> _What is being asked_
Say how many lines of the data below have the word "People" in them. Add nothing else.

> _Records shown_
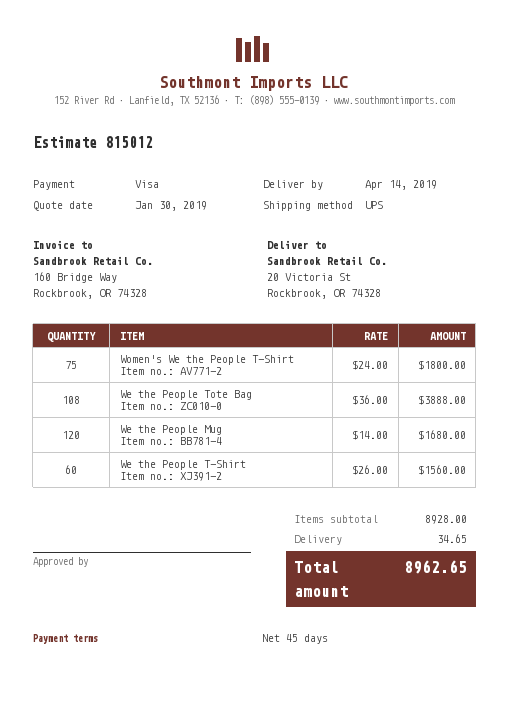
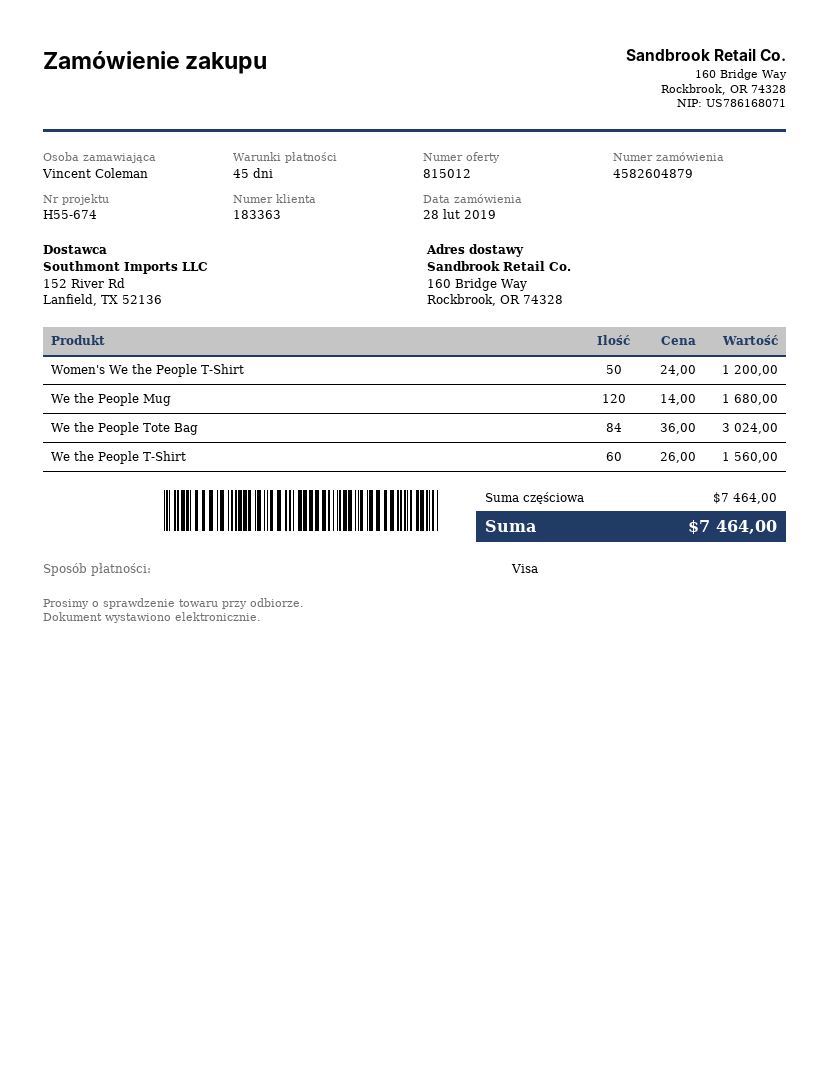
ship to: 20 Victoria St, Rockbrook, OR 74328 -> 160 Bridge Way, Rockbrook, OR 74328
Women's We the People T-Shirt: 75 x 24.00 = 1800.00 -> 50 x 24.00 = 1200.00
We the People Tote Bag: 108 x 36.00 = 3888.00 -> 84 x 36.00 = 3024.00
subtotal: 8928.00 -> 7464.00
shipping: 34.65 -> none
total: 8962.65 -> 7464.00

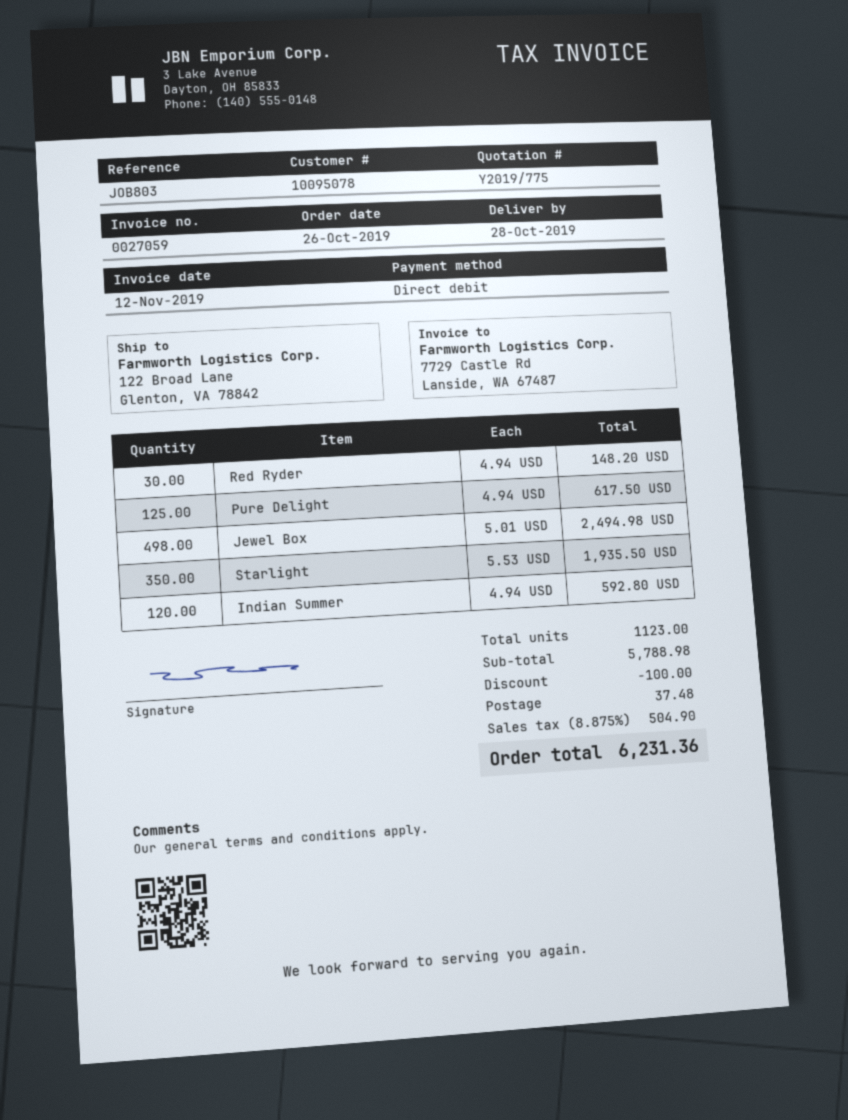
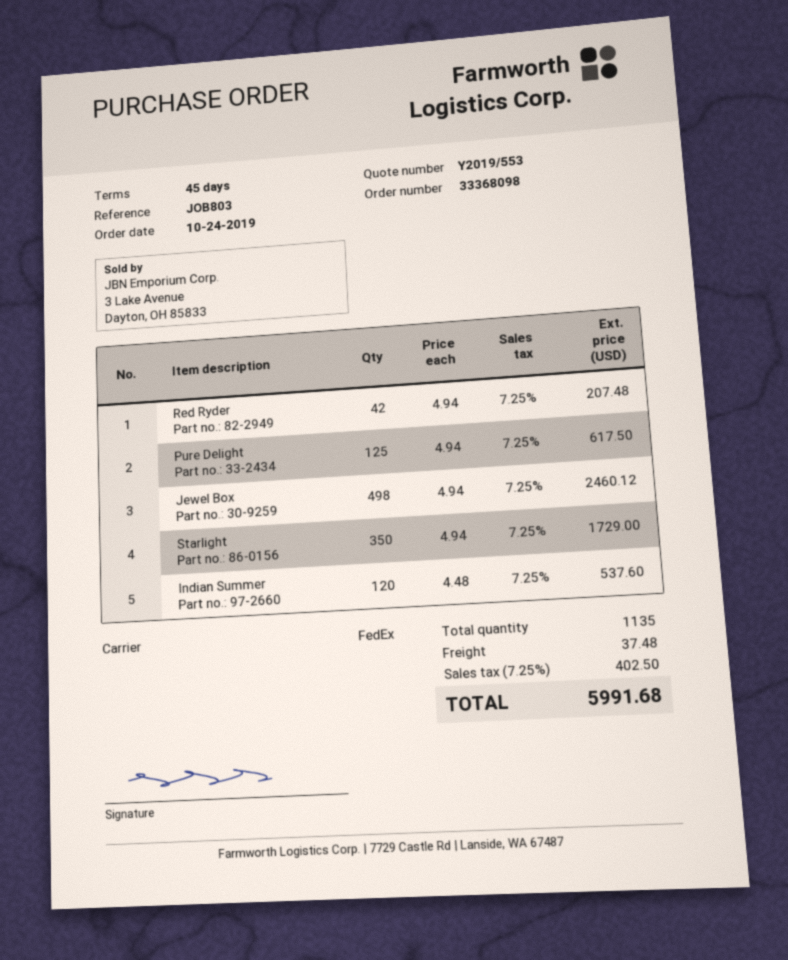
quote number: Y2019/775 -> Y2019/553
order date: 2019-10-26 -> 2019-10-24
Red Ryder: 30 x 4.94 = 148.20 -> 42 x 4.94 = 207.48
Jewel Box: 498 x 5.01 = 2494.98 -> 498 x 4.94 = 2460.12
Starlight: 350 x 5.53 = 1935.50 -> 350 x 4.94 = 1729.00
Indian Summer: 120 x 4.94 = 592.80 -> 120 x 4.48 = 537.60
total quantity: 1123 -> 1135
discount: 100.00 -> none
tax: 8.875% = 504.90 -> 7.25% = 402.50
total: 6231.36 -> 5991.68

--

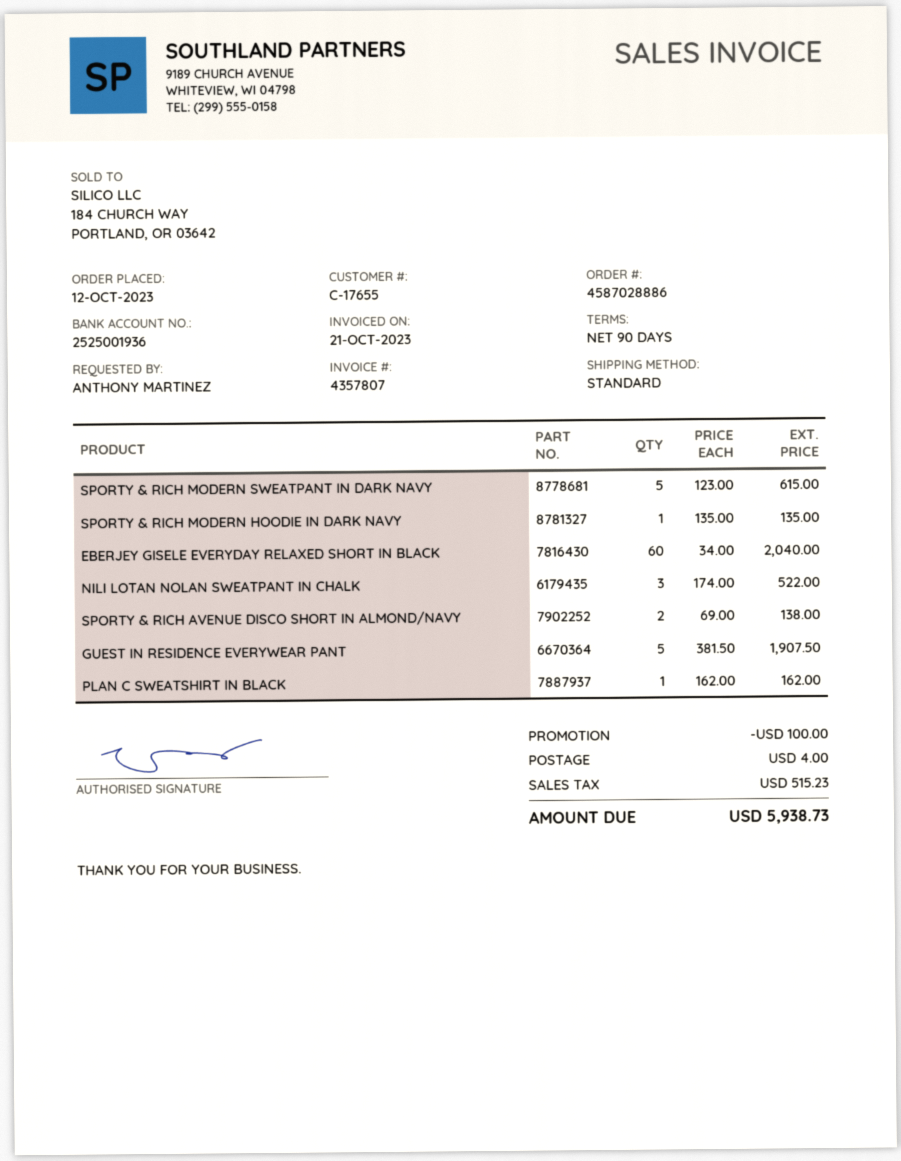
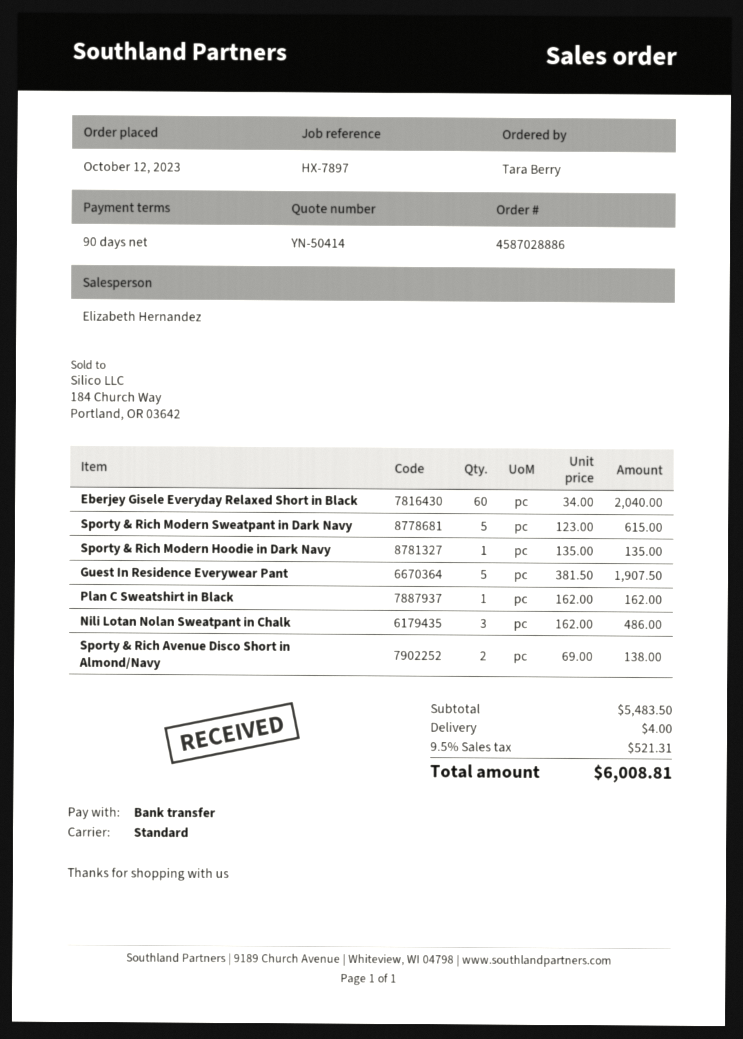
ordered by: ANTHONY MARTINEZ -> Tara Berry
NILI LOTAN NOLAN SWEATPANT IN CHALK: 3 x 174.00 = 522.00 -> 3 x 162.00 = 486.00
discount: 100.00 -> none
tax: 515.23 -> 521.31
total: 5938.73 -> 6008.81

> _Response area_
2